Daily Development for Friday, October 16, 2009
by: Patrick A. Randolph, Jr.
Elmer F. Pierson Professor of Law
UMKC School of Law
Of Counsel: Husch Blackwell Sanders
Kansas City, Missouri
TITLE INSURANCE; ENDORSEMENTS; EXCEPTIONS: Title insurer may not rely on a specific exception contained in the general Schedule B list of exceptions in a lender’s policy to avoid coverage of a title defect that arises under a specific endorsement (ALTA 9) providing coverage against a “right of refusal or [a requirement for] the prior approval of a future purchaser or occupant.”.
Nationwide Life Ins. Co. v. Commonwealth Land Title Ins. Co., 579 F.3d. 304 (3rd Cir. 2009)
This opinion reverses a District Court opinion that apparently was not well received among title insurance commentators.
Insurer issued a $3.5 million loan policy relating to property that was subject to a Declaration that inter alia gave an identified third party the right to approve any transfers of the subject property. [This right may be of questionable enforceability, but the question in this case, arising on insurer’s motion to dismiss, is whether the insurer has any coverage responsibility, so the issue of enforceability of the right is not yet ripe.] Insurer listed this Declaration in its listed exceptions in Schedule B, stating it was not insuring against the priority of the Declaration versus the insurer’s security interest.
The policy contained an ALTA 9 endorsement, specifically providing insurance against, among other things, “any instrument referred to in schedule B . . . containing “[a right of] prior approval of a future purchaser or occupant.” But the language of this endorsement states that it applies to such instruments “unless expressly excepted in Schedule B.” And as stated, the offending Declaration was listed as an exception to Schedule B.
Nevertheless, Insured argued, the mere listing of a general Declaration in Schedule B does not state an exception to the specific coverage of the endorsement, essentially because, if it did, there would be no point to the endorsement.
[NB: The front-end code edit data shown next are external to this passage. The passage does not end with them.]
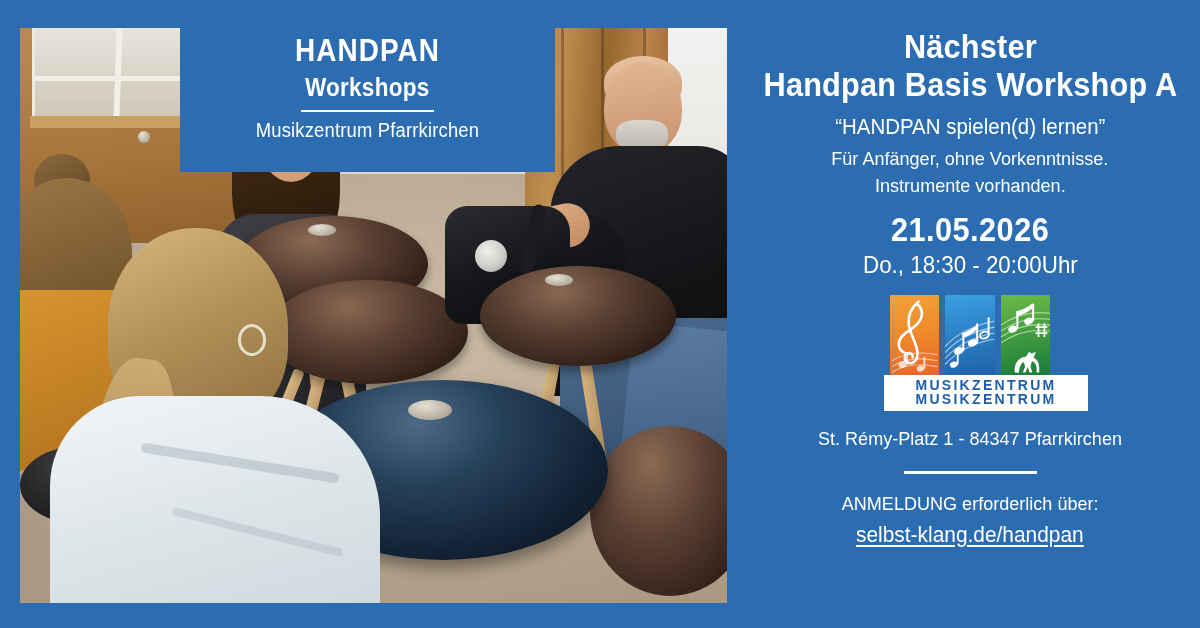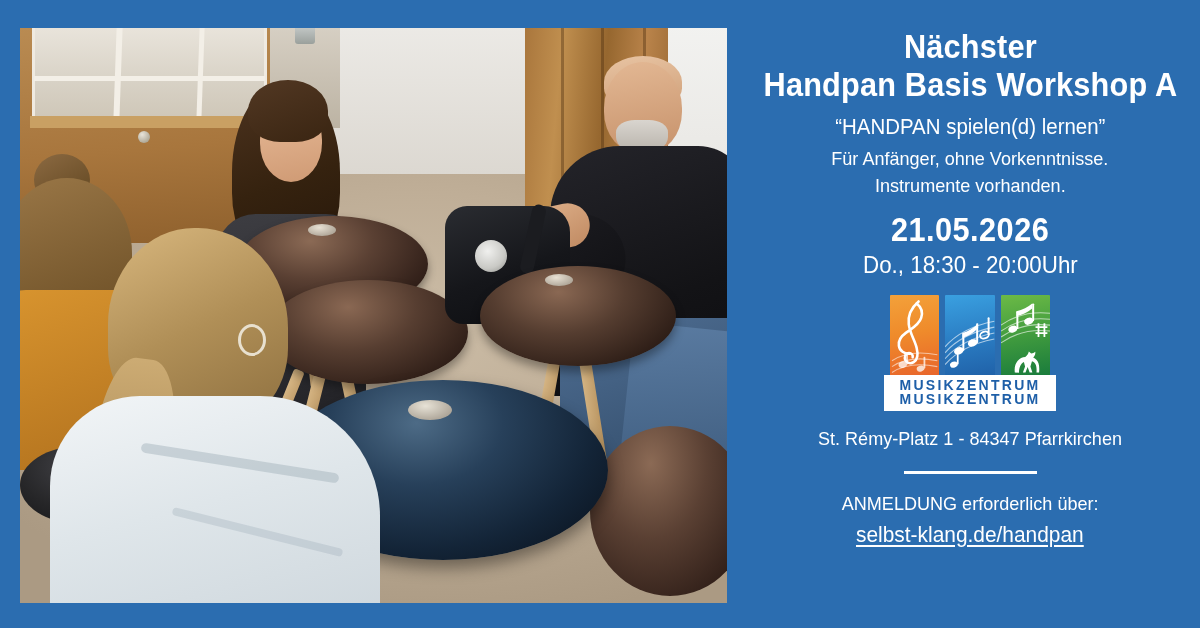--- a/index.html
+++ b/index.html
@@ -174,21 +174,21 @@
     transform:scaleX(.93);}
   .r-time{font-size:24px;font-weight:500;margin-top:2px;transform:scaleX(.93);}
 
   
   .logo{margin-top:14px;width:172px;height:118px;position:relative;}
   .logo-panels{position:absolute;left:6px;top:2px;width:160px;height:84px;display:flex;gap:6px;}
   .lp{flex:1;position:relative;overflow:hidden;border-radius:1px;}
   .lp1{background:linear-gradient(170deg,#f3a13a 0%,#ef8b2b 45%,#e8622b 100%);}
   .lp2{background:linear-gradient(170deg,#3aa0e0 0%,#2b7ec4 50%,#1f5fa6 100%);}
   .lp3{background:linear-gradient(170deg,#6cba46 0%,#3f9a3e 50%,#17793c 100%);}
-  .logo-name{position:absolute;left:0;bottom:0;width:172px;background:#fff;
+  .logo-name{position:absolute;left:0;bottom:0;width:204px;background:#fff;
     padding:3px 0 4px;box-sizing:border-box;}
   .logo-l1,.logo-l2{color:#1e5fa8;font-weight:700;letter-spacing:2.3px;line-height:1.02;}
   .logo-l1{font-size:14px;}
   .logo-l2{font-size:14px;}
 
   .r-addr{font-size:19px;font-weight:500;margin-top:17px;transform:scaleX(.95);}
   .r-rule{width:133px;height:3px;background:#fff;margin:21px 0 19px;}
   .r-anm{font-size:19px;font-weight:500;transform:scaleX(.95);}
   .r-url{font-size:22px;font-weight:500;margin-top:7px;text-decoration:underline;
     text-underline-offset:3px;transform:scaleX(.95);}
@@ -263,20 +263,26 @@
     <div class="ph w3-hair"></div>
     <div class="ph w3-pony"></div>
     <div class="ph w3-ear"></div>
     <div class="ph pan pan3"></div>
     <div class="ph pan3d"></div>
     <div class="ph w3-shirt"></div>
     <div class="ph w3-fold1"></div>
     <div class="ph w3-fold2"></div>
   </div>
 
+  <div class="banner">
+    <div class="b-title">HANDPAN</div>
+    <div class="b-sub">Workshops</div>
+    <div class="b-rule"></div>
+    <div class="b-place">Musikzentrum Pfarrkirchen</div>
+  </div>
 
   <div class="right">
     <div class="r-h1">Nächster</div>
     <div class="r-h1">Handpan Basis Workshop A</div>
     <div class="r-quote">“HANDPAN spielen(d) lernen”</div>
     <div class="r-l1">Für Anfänger, ohne Vorkenntnisse.</div>
     <div class="r-l2">Instrumente vorhanden.</div>
     <div class="r-date">21.05.2026</div>
     <div class="r-time">Do., 18:30 - 20:00Uhr</div>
“[I]t surpasses strange to think that [Insured] would pay for an ALTA 9 Endorsement just to cover matters already listed as subordinate to its interest in Schedule B, Part II. . . “
The court concluded that one purpose of the ALTA 9 Endorsement was to provide notice of restrictions on sale and other matters that might reduce the value of the security. “By permitting insurers to except expressly all loss from an instrument simply by listing that instrument in Schedule B, Part I, [Insurer’s interpretation would strip away this notice benefit from the ALTA 9 Endorsement.”
The court concludes that the insurer must list specifically a right restricting the sale of the land as an exception to the Endorsement or call out the specific provision so providing when it states the exception for the Declaration in Schedule B.
Comment 1: The opinion contains an extended discussion noting that its view of the policy is consistent with “best practices” recommended by title insurers themselves and with industry custom and practice as described by commentators Joyce Palomar and James Gosdin.
Comment 2: The editor finds appealing the practical argument that the insurer must have felt it was getting *something* for the money it laid out for the endorsement, and, in light of the courts’ tendency to read insurance policies as giving the insured what it expects, rather than what the language expressly provides, the decision is correct. The court accuses the Iinsurer of attempting “to lead us down a path that would make title insurance a Barmecide feast.” The editor has no idea what such a feast comprises, but from context he would prefer not to partake.